Help the Client to Sell Approach to Stakeholders

One of the most difficult challenges is sharing the merits of an Agile approach with upper management and getting agreement. Help your client do this and provide them with the support they require. For example provide case studies, white papers, metrics or offer to meet the stakeholders and discuss the approach with them directly. Any time spent on this activity be well worth it.

Spike Early

If your client is keen on fixing a price then you can propose a series or spikes (proof of concepts) to build a better understanding. Keep doing this until both parties have an agreed understanding which will allow for fixing a price with better accuracy.

This will limit the perceived exposure on the client’s side but still give you one of the most important benefits of an Agile approach - which is not assuming and predicting too much up front.

Needs Instead of Wants

By having an emergent approach the clients can focus more on value of the backlog and have the opportunity to change their mind during the build. This can be immensely valuable, especially for projects where there is a high degree of complexity where new ideas and a better understanding of the problem will mature over time. Leaving commitment to the last reasonable moment will result in a better quality outcome and the more valuable features will naturally get more focus - especially if the software is demonstrated and tested with real users during the build.

Key Take Aways

Fixed Price Requires Better Risk Management

Fixing the price and specific outcomes up front agitates the risk and makes a complex project more likely to come under stress and to be challenged. As a result extra risk mitigation is often required.

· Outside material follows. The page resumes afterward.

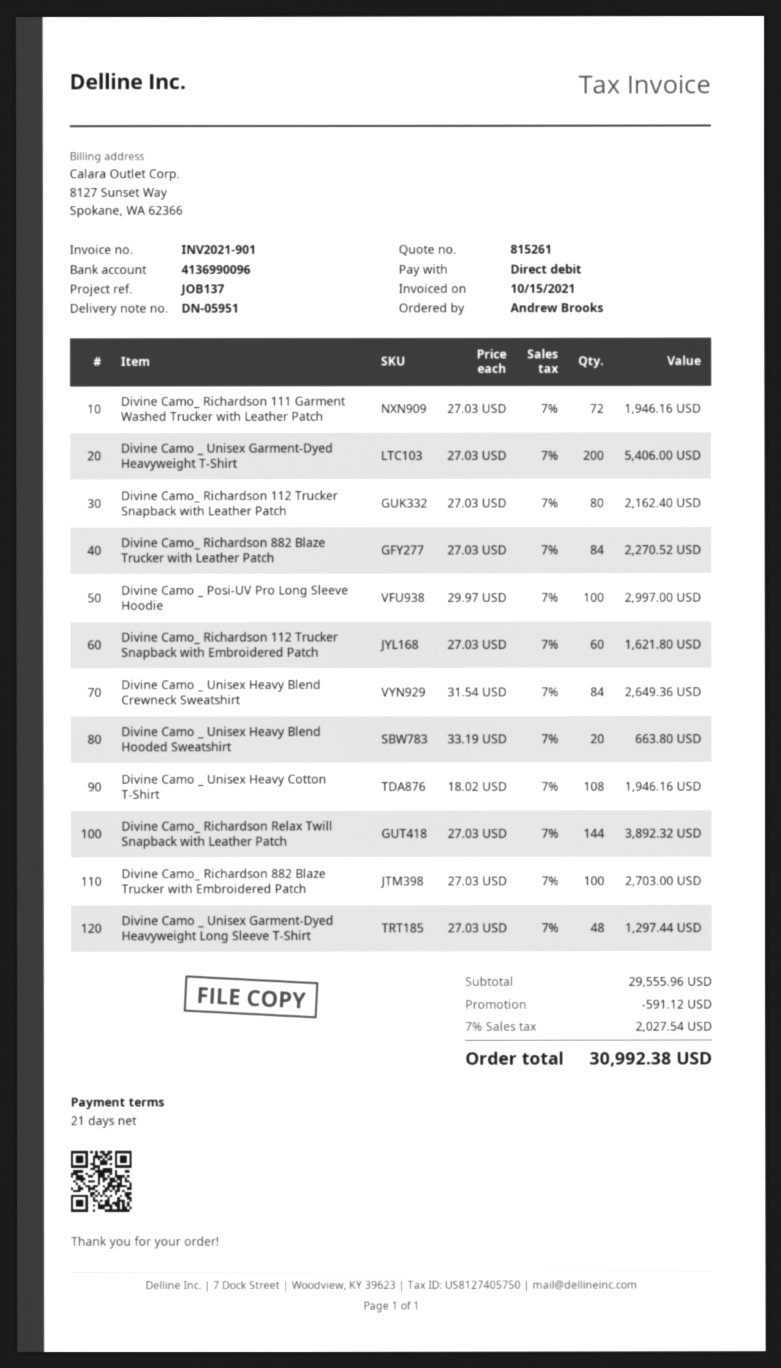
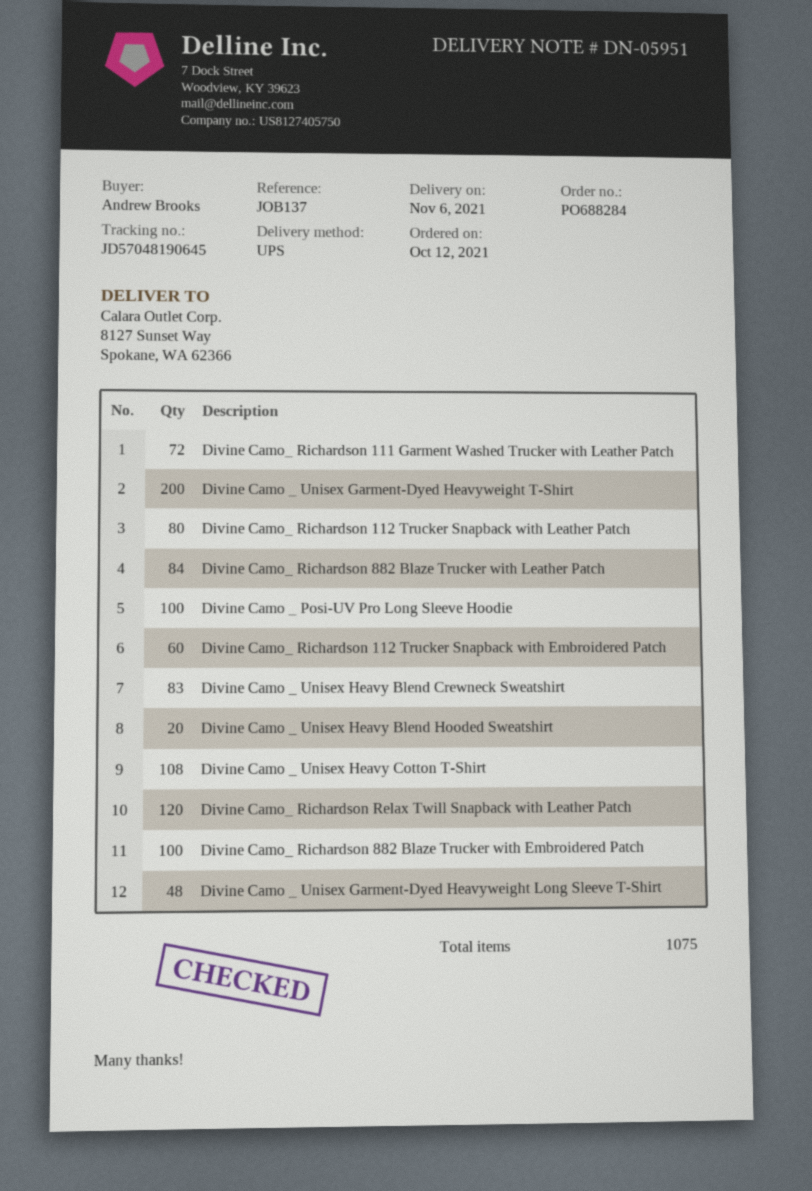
Divine Camo _ Unisex Heavy Blend Crewneck Sweatshirt: 84 -> 83
Divine Camo_ Richardson Relax Twill Snapback with Leather Patch: 144 -> 120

This can included; increased margin for budget, controlled change management process, detailed up front analysis, thorough negotiation and specific agreements on well defined deliverables.

Understand Your Customer

Get to know your customer, their business environment and culture. It is essential you understand the potential challenges so you can work out a delivery model that will work for them. Provide the right level of support and adequate pace when looking to implement modern approaches or improvements.

Forcing through a new approach rarely works, especially if there is no support from upper management. Being patient, listening and building trust are vital factors in order to maintain a health working relationship.

Smaller Milestones Preferable

Regardless of the delivery method, smaller milestones should be preferable as they provide a good opportunity to check against the original forecast.

Breaking down a delivery into potentially releasable iterations will allow for earlier feedback via demonstration of working software to clients and end users. These insights can prove to be very valuable and will quite often lead to changes for the better.